Who This Museum Suits Best
- Readers and theatre lovers who want to connect works with a real home setting
- Visitors who enjoy house-museums more than giant galleries, with attention to rooms, objects, and mood
- Travelers building a walkable central Baku route with several nearby cultural stops in one day
- People curious about Azerbaijani literary memory but looking for something clear, compact, and personal
Museums Near House-Museum of Samad Vurgun
These are approximate straight-line map distances from the museum, so the actual walking route will be a bit longer. Even so, they show just how easy it is to pair this house-museum with other central Baku stops on the same day.
- National Museum of History of Azerbaijan — about 130 metres away. A strong pairing if you want to move from one writer’s domestic space into a much broader historical collection.

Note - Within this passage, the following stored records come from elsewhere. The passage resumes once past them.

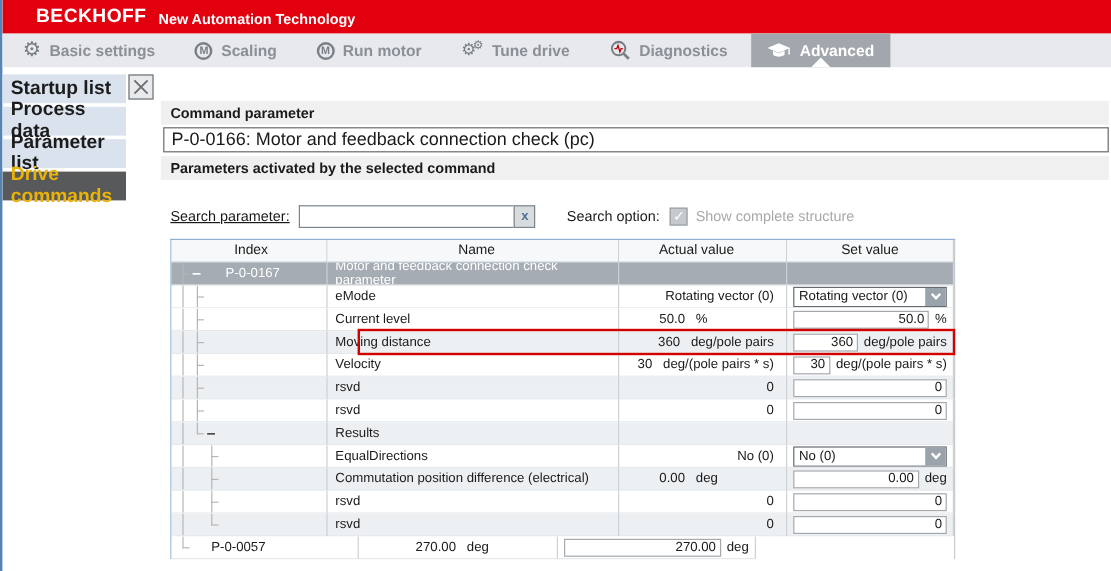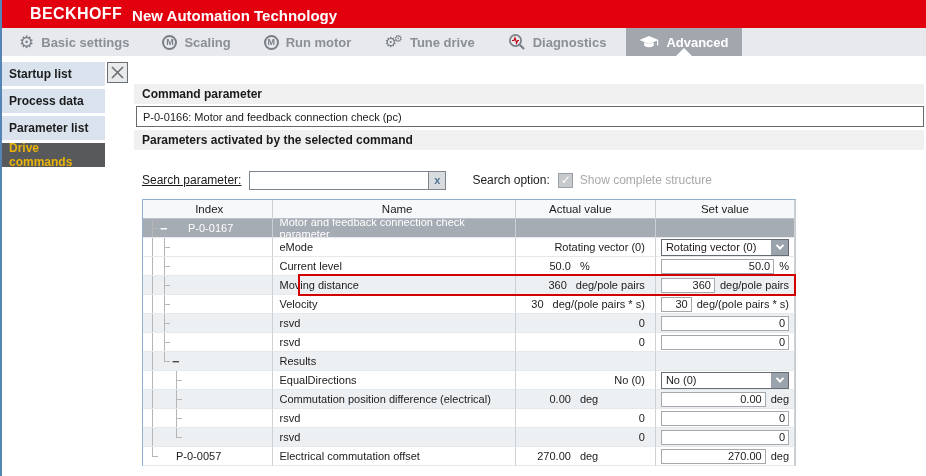--- a/index.html
+++ b/index.html
@@ -12,7 +12,7 @@
   
   .titlebar { height: 28px; background: #e2000f; display: flex; align-items: center; padding-left: 28px; }
   .logo { color: #fff; font-weight: bold; font-size: 16px; letter-spacing: .4px; }
-  .tagline { color: #fff; font-weight: bold; font-size: 15px; margin-left: 10px; padding-top: 3px; }
+  .tagline { color: #fff; font-weight: bold; font-size: 12px; margin-left: 10px; padding-top: 3px; }
   
   .tabbar { height: 28px; background: #e7e9ec; display: flex; align-items: stretch; padding-left: 4px; }
   .tab { display: flex; align-items: center; gap: 7px; padding: 0 13px; margin-right: 7px;

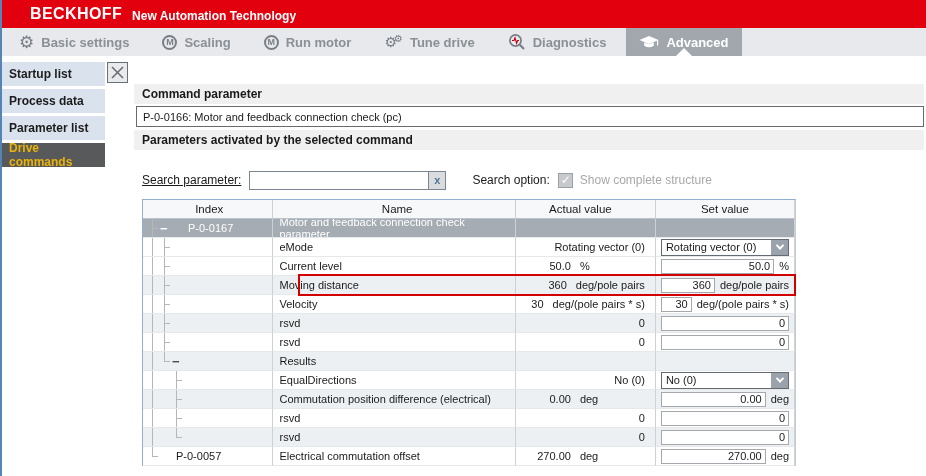--- a/index.html
+++ b/index.html
@@ -31,7 +31,7 @@
   .sidebar { width: 132px; flex: none; position: relative; padding-top: 6px; }
   .side-item { width: 103px; height: 24px; background: #d9e2ed; margin-bottom: 3px;
                display: flex; align-items: center; padding-left: 7px;
-               font-size: 12px; font-weight: bold; color: #1c1c1c; cursor: default; }
+               font-size: 16px; font-weight: bold; color: #1c1c1c; cursor: default; }
   .side-item.active { background: #58595b; color: #eab308; }
   .close-btn { position: absolute; top: 6px; left: 105px; width: 21px; height: 21px;
                background: #e8eaec; border: 1px solid #6a6f74; display: flex; align-items: center;

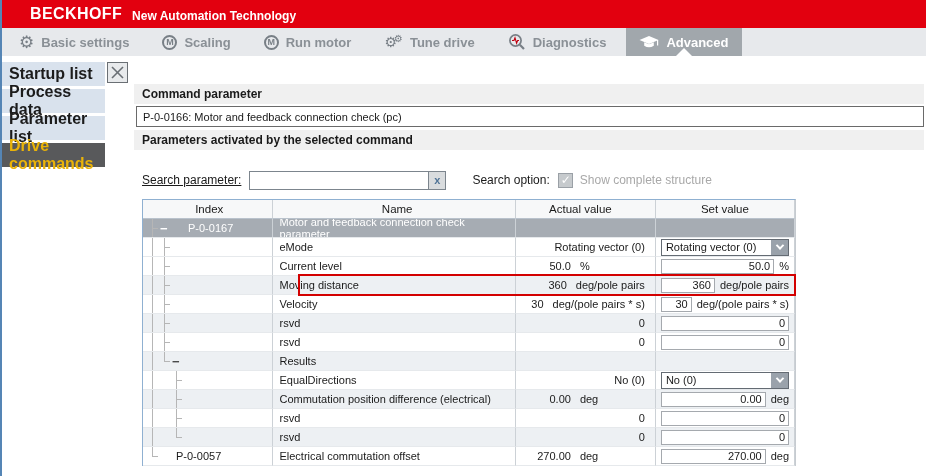--- a/index.html
+++ b/index.html
@@ -42,7 +42,7 @@
   .secbar { height: 20px; background: #f0f0f0; display: flex; align-items: center;
             padding-left: 8px; font-size: 12px; font-weight: bold; }
   .combo { height: 21px; border: 1px solid #6a6a6a; background: #fff; margin: 2px 0 3px 2px;
-           display: flex; align-items: center; padding-left: 6px; font-size: 11px; }
+           display: flex; align-items: center; padding-left: 6px; font-size: 15px; }
   
   .searchrow { display: flex; align-items: center; margin: 20px 0 0 8px; height: 20px; font-size: 12px; }
   .searchrow .lbl { margin-right: 8px; text-decoration: underline; }

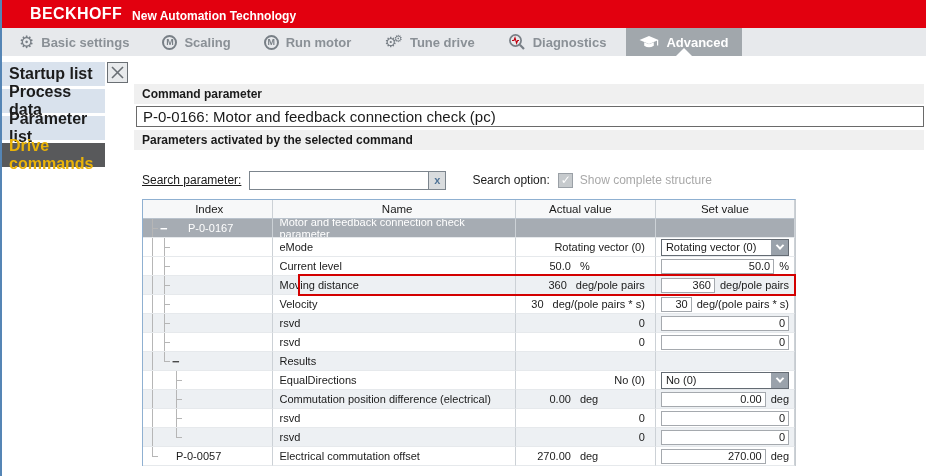--- a/index.html
+++ b/index.html
@@ -392,9 +392,6 @@
               <span class="ts tr-e"></span>
               <span class="idx">P-0-0057</span>
             </div>
-            <div class="cell c1">
-              <span>Electrical commutation offset</span>
-            </div>
             <div class="cell c2">
               <span class="val">270.00</span>
               <span class="unit">deg</span>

- The Museum Centre — about 290 metres away. Useful if you want another museum stop with a larger institutional scale after the intimacy of Vurgun’s apartment.
- House-Museum of Niyazi — about 780 metres away. This works very well for a same-area route focused on creative homes, shifting from literature to music.
- House-Museum of Leopold and Mstislav Rostropovich — about 1.05 km away. Another good choice if you prefer memorial houses over large halls and want to keep the day centered on artists’ living spaces.